▶ **PROBLEM TO SOLVE**: Reproduce the records below exactly as given.

────

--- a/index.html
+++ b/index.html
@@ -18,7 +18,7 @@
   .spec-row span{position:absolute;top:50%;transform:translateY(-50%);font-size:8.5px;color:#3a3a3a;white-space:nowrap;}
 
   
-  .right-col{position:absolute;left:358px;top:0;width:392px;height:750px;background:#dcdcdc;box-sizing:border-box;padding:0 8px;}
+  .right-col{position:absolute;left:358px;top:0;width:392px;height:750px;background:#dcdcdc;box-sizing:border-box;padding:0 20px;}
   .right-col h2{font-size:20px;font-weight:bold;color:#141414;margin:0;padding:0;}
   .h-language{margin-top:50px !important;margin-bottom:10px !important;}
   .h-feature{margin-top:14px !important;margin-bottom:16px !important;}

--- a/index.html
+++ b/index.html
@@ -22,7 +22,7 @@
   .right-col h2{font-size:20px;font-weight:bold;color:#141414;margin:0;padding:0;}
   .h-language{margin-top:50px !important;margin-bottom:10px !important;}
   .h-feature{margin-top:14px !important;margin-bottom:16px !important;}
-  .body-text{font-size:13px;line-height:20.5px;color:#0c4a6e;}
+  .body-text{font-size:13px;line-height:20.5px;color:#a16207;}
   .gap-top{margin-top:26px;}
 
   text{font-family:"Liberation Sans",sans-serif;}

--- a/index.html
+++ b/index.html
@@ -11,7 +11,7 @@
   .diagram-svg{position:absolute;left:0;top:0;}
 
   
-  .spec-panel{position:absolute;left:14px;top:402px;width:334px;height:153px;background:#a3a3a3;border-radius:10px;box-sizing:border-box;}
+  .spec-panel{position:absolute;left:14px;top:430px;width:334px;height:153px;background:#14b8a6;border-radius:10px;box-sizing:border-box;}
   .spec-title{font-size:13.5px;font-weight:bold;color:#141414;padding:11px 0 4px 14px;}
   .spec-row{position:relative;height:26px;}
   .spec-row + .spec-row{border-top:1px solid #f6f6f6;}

────

▶ **WRITTEN REPLY**:
--- a/index.html
+++ b/index.html
@@ -18,7 +18,7 @@
   .spec-row span{position:absolute;top:50%;transform:translateY(-50%);font-size:8.5px;color:#3a3a3a;white-space:nowrap;}
 
   
-  .right-col{position:absolute;left:358px;top:0;width:392px;height:750px;background:#dcdcdc;box-sizing:border-box;padding:0 8px;}
+  .right-col{position:absolute;left:358px;top:0;width:392px;height:750px;background:#dcdcdc;box-sizing:border-box;padding:0 20px;}
   .right-col h2{font-size:20px;font-weight:bold;color:#141414;margin:0;padding:0;}
   .h-language{margin-top:50px !important;margin-bottom:10px !important;}
   .h-feature{margin-top:14px !important;margin-bottom:16px !important;}

--- a/index.html
+++ b/index.html
@@ -22,7 +22,7 @@
   .right-col h2{font-size:20px;font-weight:bold;color:#141414;margin:0;padding:0;}
   .h-language{margin-top:50px !important;margin-bottom:10px !important;}
   .h-feature{margin-top:14px !important;margin-bottom:16px !important;}
-  .body-text{font-size:13px;line-height:20.5px;color:#0c4a6e;}
+  .body-text{font-size:13px;line-height:20.5px;color:#a16207;}
   .gap-top{margin-top:26px;}
 
   text{font-family:"Liberation Sans",sans-serif;}

--- a/index.html
+++ b/index.html
@@ -11,7 +11,7 @@
   .diagram-svg{position:absolute;left:0;top:0;}
 
   
-  .spec-panel{position:absolute;left:14px;top:402px;width:334px;height:153px;background:#a3a3a3;border-radius:10px;box-sizing:border-box;}
+  .spec-panel{position:absolute;left:14px;top:430px;width:334px;height:153px;background:#14b8a6;border-radius:10px;box-sizing:border-box;}
   .spec-title{font-size:13.5px;font-weight:bold;color:#141414;padding:11px 0 4px 14px;}
   .spec-row{position:relative;height:26px;}
   .spec-row + .spec-row{border-top:1px solid #f6f6f6;}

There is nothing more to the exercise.